### TASK GOAL
A stretch of the entries below is to be set down exactly, running from the line with "Before implementing, you" through the line with "- Automated trading", both included, and no other line.
======== THE INPUT
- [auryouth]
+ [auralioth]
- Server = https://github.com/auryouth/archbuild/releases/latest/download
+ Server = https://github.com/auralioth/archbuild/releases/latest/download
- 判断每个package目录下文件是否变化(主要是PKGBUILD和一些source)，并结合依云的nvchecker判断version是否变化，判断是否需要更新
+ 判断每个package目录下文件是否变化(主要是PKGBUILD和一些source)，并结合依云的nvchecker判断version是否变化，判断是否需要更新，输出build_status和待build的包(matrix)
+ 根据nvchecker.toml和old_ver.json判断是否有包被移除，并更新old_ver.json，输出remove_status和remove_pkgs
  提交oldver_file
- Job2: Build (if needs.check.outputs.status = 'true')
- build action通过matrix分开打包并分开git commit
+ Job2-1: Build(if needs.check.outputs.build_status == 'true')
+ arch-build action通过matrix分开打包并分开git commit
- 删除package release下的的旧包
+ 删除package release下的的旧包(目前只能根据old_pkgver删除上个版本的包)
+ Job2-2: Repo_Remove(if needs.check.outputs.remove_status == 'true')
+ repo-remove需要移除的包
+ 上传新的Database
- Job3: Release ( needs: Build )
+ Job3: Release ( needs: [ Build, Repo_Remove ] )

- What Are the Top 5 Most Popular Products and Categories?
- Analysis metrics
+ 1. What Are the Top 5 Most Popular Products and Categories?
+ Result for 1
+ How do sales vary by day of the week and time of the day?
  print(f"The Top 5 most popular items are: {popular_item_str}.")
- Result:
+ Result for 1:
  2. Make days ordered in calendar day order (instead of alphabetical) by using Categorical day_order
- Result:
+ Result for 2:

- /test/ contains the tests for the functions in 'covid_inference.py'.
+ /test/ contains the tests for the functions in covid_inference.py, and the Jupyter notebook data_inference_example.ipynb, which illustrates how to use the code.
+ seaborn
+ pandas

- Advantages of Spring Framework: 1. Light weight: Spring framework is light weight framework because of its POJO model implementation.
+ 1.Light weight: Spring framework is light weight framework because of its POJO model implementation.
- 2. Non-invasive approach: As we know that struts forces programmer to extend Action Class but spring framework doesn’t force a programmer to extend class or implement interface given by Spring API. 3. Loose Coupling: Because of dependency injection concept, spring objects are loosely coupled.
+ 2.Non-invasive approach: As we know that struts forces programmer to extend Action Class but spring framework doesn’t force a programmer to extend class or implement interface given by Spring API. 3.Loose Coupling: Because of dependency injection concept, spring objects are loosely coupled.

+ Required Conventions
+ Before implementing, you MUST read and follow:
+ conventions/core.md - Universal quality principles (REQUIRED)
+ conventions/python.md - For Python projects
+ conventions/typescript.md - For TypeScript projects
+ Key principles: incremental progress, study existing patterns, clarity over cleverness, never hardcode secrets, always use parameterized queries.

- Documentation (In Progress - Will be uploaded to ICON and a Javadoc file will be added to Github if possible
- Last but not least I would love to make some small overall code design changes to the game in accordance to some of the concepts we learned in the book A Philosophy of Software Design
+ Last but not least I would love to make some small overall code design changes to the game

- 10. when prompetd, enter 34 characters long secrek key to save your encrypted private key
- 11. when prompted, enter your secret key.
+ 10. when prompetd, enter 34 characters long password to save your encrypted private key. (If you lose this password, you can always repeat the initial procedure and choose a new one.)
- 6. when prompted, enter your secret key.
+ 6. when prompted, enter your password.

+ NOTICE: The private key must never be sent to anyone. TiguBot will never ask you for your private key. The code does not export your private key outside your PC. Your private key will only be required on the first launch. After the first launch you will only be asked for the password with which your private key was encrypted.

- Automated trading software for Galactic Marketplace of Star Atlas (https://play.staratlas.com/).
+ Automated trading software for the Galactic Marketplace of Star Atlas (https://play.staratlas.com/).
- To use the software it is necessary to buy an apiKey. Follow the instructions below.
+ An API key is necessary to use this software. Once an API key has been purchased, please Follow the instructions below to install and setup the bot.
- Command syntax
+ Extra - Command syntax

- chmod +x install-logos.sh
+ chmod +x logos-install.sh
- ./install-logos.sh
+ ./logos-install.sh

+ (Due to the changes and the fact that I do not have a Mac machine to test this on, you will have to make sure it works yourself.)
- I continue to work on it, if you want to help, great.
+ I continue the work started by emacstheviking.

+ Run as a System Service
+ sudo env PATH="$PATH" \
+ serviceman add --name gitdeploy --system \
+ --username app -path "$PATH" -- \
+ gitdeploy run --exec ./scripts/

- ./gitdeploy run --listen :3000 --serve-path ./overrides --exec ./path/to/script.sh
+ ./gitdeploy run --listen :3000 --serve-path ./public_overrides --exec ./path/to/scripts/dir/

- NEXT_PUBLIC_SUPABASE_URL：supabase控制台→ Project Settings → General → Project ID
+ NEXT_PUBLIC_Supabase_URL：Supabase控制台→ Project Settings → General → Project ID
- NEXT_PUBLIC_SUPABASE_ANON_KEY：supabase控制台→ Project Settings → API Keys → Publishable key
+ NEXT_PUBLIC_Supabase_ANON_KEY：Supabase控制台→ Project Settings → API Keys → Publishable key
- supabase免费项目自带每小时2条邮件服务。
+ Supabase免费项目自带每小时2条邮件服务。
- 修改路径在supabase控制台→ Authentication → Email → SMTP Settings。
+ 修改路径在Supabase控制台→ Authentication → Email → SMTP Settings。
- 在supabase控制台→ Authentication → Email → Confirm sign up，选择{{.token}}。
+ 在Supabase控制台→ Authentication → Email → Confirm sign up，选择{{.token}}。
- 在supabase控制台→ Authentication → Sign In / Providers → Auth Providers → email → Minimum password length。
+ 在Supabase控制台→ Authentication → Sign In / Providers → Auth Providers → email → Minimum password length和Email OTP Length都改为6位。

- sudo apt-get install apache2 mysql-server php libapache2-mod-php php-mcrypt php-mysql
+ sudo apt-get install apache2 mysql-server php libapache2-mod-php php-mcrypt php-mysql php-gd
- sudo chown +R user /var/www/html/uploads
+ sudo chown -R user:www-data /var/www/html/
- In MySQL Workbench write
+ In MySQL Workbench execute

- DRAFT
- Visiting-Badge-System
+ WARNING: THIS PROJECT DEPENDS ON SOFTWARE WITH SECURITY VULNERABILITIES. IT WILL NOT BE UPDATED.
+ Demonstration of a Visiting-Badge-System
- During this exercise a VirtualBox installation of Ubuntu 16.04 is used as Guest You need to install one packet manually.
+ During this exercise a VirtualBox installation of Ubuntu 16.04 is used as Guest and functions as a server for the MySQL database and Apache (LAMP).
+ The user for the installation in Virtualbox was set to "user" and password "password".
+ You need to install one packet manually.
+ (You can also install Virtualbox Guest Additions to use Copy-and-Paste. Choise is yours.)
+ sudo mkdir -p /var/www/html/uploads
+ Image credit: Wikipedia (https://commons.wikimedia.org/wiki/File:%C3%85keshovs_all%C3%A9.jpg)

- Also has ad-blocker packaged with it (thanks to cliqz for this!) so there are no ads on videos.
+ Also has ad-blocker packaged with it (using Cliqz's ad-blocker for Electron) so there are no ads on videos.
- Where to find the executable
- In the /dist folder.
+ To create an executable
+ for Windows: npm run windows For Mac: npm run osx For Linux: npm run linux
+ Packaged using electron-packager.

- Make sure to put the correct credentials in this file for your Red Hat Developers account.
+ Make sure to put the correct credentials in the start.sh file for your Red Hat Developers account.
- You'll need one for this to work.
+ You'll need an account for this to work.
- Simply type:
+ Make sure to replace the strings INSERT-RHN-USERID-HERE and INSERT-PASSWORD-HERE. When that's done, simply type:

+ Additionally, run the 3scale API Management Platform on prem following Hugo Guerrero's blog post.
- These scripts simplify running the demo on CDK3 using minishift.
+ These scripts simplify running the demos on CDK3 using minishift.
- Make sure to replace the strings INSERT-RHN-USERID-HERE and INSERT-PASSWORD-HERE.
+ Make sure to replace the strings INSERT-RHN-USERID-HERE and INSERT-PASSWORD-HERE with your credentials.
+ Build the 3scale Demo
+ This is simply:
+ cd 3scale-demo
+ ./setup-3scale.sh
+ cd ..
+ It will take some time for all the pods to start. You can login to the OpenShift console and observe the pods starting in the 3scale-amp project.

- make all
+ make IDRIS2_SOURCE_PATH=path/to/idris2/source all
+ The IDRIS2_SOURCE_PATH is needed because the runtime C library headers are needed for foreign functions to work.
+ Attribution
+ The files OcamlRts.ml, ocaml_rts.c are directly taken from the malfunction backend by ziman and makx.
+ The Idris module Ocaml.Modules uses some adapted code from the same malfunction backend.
================
### SOLUTION FOR THIS PROBLEM
+ Before implementing, you MUST read and follow:
+ conventions/core.md - Universal quality principles (REQUIRED)
+ conventions/python.md - For Python projects
+ conventions/typescript.md - For TypeScript projects
+ Key principles: incremental progress, study existing patterns, clarity over cleverness, never hardcode secrets, always use parameterized queries.

- Documentation (In Progress - Will be uploaded to ICON and a Javadoc file will be added to Github if possible
- Last but not least I would love to make some small overall code design changes to the game in accordance to some of the concepts we learned in the book A Philosophy of Software Design
+ Last but not least I would love to make some small overall code design changes to the game

- 10. when prompetd, enter 34 characters long secrek key to save your encrypted private key
- 11. when prompted, enter your secret key.
+ 10. when prompetd, enter 34 characters long password to save your encrypted private key. (If you lose this password, you can always repeat the initial procedure and choose a new one.)
- 6. when prompted, enter your secret key.
+ 6. when prompted, enter your password.

+ NOTICE: The private key must never be sent to anyone. TiguBot will never ask you for your private key. The code does not export your private key outside your PC. Your private key will only be required on the first launch. After the first launch you will only be asked for the password with which your private key was encrypted.

- Automated trading software for Galactic Marketplace of Star Atlas (https://play.staratlas.com/).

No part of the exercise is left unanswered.